Research supported by the National Cancer Institute of the National Institutes of Health under award number R01CA1575533

References

1. Menze, Bjoern, Mauricio Reyes, and Koen Van Leemput. "The Multimodal Brain TumorImage Segmentation Benchmark (BRATS)." (2015).

2. Bauer Stefan, et al. "A survey of MRI-based medical image analysis for brain tumor studies." Physics in medicine and biology 58.13 (2013): R97.

3. Lorio, Sara, et al. "New tissue priors for improved automated classification of subcortical brain structures on MRI." NeuroImage 130 (2016): 157-166.

4. M. Jenkinson, P.R. Bannister, J.M. Brady, and S.M. Smith. Improved optimization for the robust and accurate linear registration and motion correction of brain images. NeuroImage, 17(2):825-841, 2002.

5. The Cancer Genome Atlas. TCGA Research Network: http://cancergenome.nih.gov/


Figures

Figure1. Overall segmentation process from input multimodal MRI, feature extraction and preliminary tumor ROI calculation by supervoxel classification and finally a tumor histogram variability analysis to generate segmentation error estimates for the overall tumor boundary and different tumor components. The process is repeated for all time-points (i.e., scanner visits) available for an input subject. The output variability maps are a graphical representation that reflect the likely location of a heterogeneous tumor boundary.

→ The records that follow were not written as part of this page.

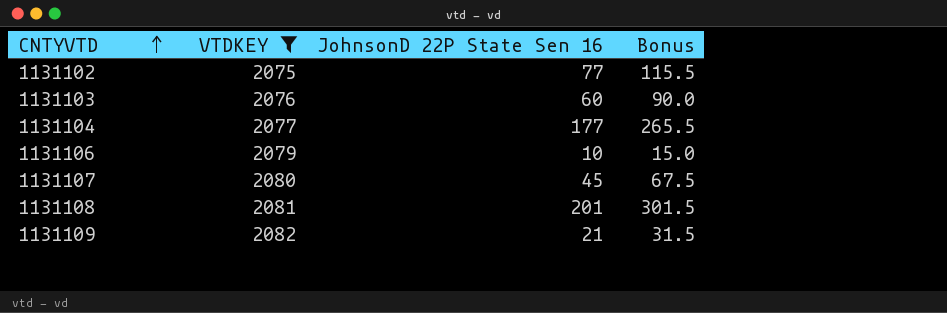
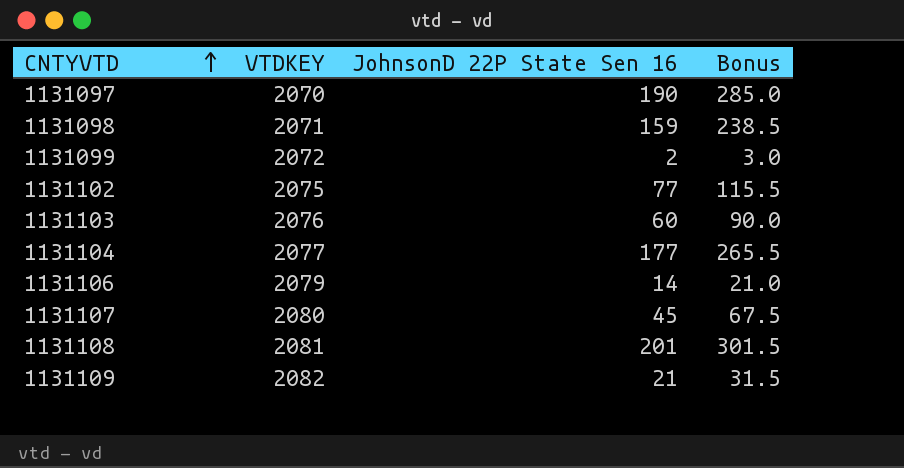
filter: VTDKEY >= 2075 -> none
1131106 | JohnsonD 22P State Sen 16: 10 -> 14
1131106 | Bonus: 15.0 -> 21.0

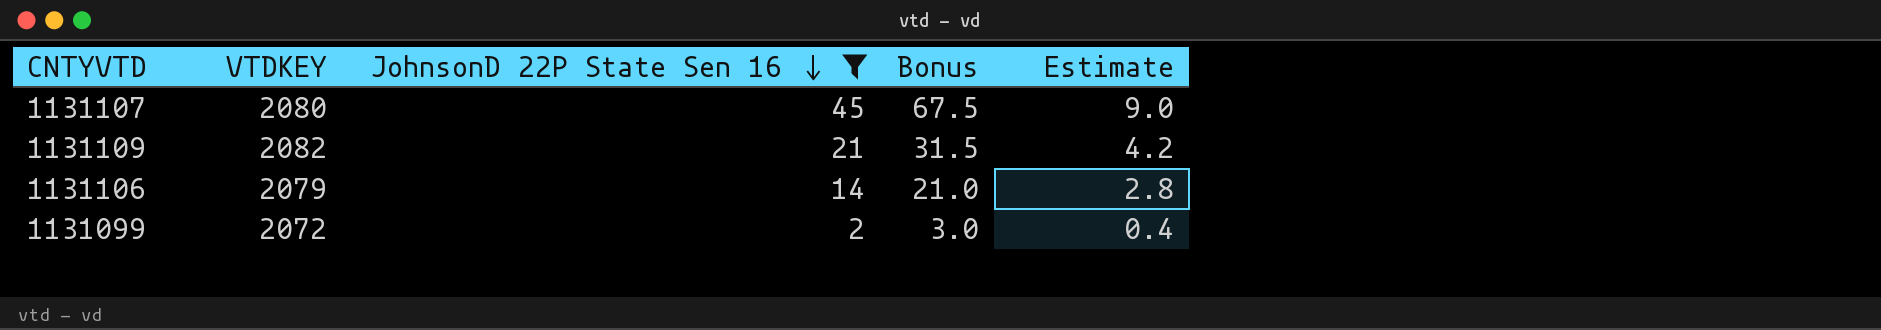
filter: none -> JohnsonD 22P State Sen 16 <= 45
row order: CNTYVTD ascending -> JohnsonD 22P State Sen 16 descending
column Estimate | formula: none -> [JohnsonD 22P State Sen 16] * 0.2

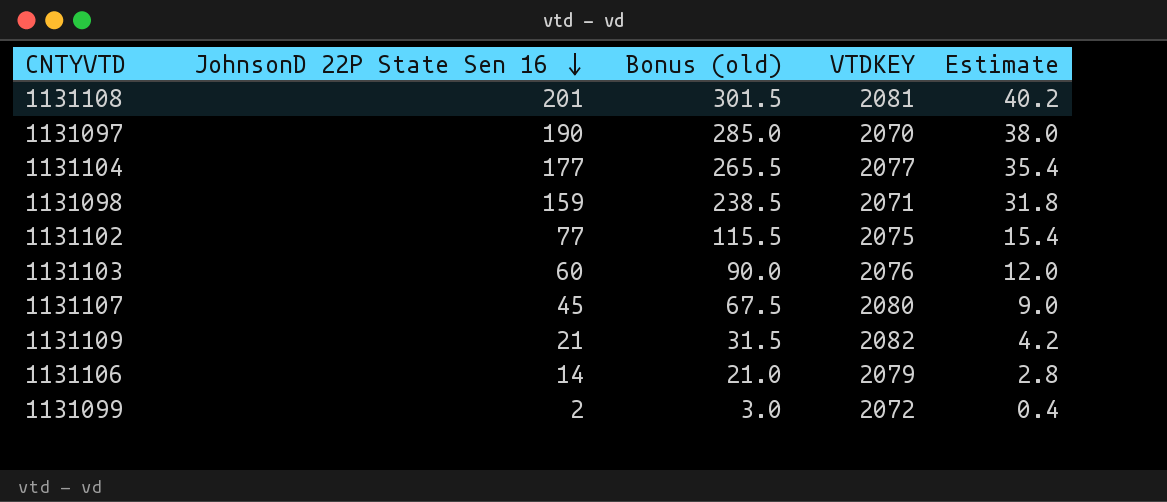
filter: JohnsonD 22P State Sen 16 <= 45 -> none
column name: Bonus -> Bonus (old)
column VTDKEY | position: 2 -> 4

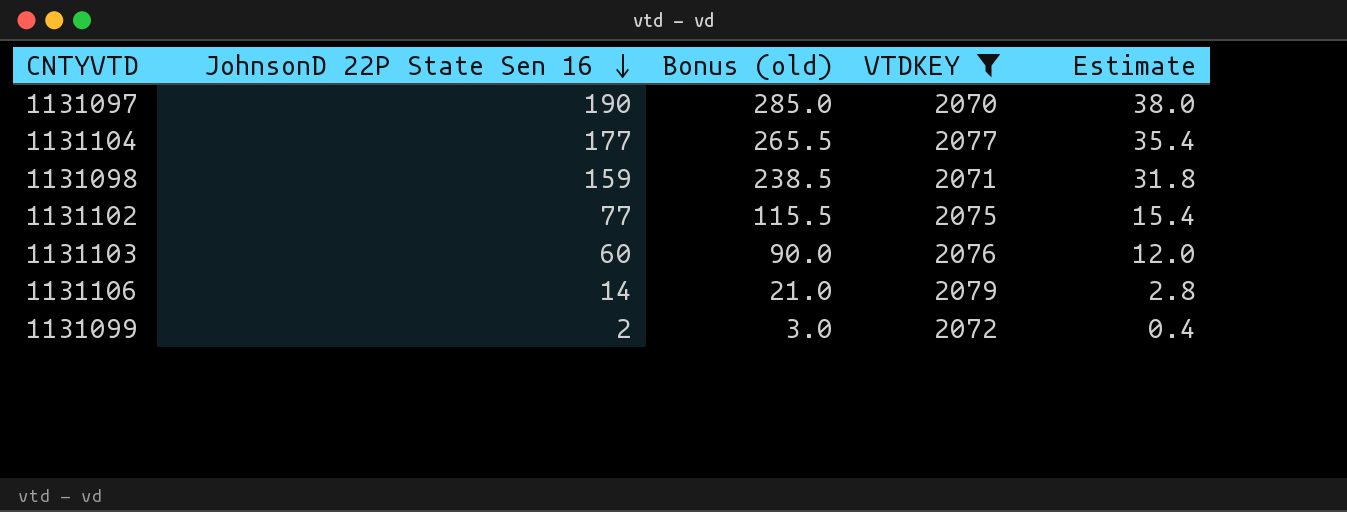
filter: none -> VTDKEY <= 2079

Figure 2. Tumor segmentation results for three different subjects. First and second rows represent the input post-contrast T1-weighted and FLAIR scans respectively for each subject (column), rows three to five show the result of the variability analysis to find different boundary estimations on each tumor (edema, enhancing and necrosis respectively) (non-enhancing tumor is not shown in this example). The color bar represents the pixel-wise probability for each tumor tissue. Finally, the bottom row displays a color coded binary mask that represents the total abnormality (all components) and subclasses (enhancing shown in red, vasogenic edema in blue and necrosis in green).

Figure 3. Box-plot shows the proposed method’s performance for the full dataset and each patient cohort (group A is a subset of 110 patients from the TCGA dataset and group B is a group of 20 patients from our institutional dataset). These metrics were obtained using the Dice similarity coefficient to compare a binarized tumor mask generated by the proposed approach and a segmentation gold standard produced by a domain expert (neuroradiologist). The label “Total” refers to all tumor components (edema, enhancing, necrosis and non-enhancing tumor) and the label “Core” refers to the tumor core (excluding regions of vasogenic edema).

Figure 4. Example of tumor progression over time. Showing volume measurement for each time-point with its respective error estimate. As time passes it becomes critical to evaluate if the action taken at a given point in time (e.g., chemotherapy, radiotherapy) had a significant effect on the tumor characteristics observed on the following MRI scans. The proposed segmentation method with analysis of tumor boundary variability enables clinicians to have different estimates of tumor characteristics (e.g., tumor volume, grow rate) and statistically define if there has been significant change over time or not (e.g., analysis of variance), essential for subsequent treatment planning.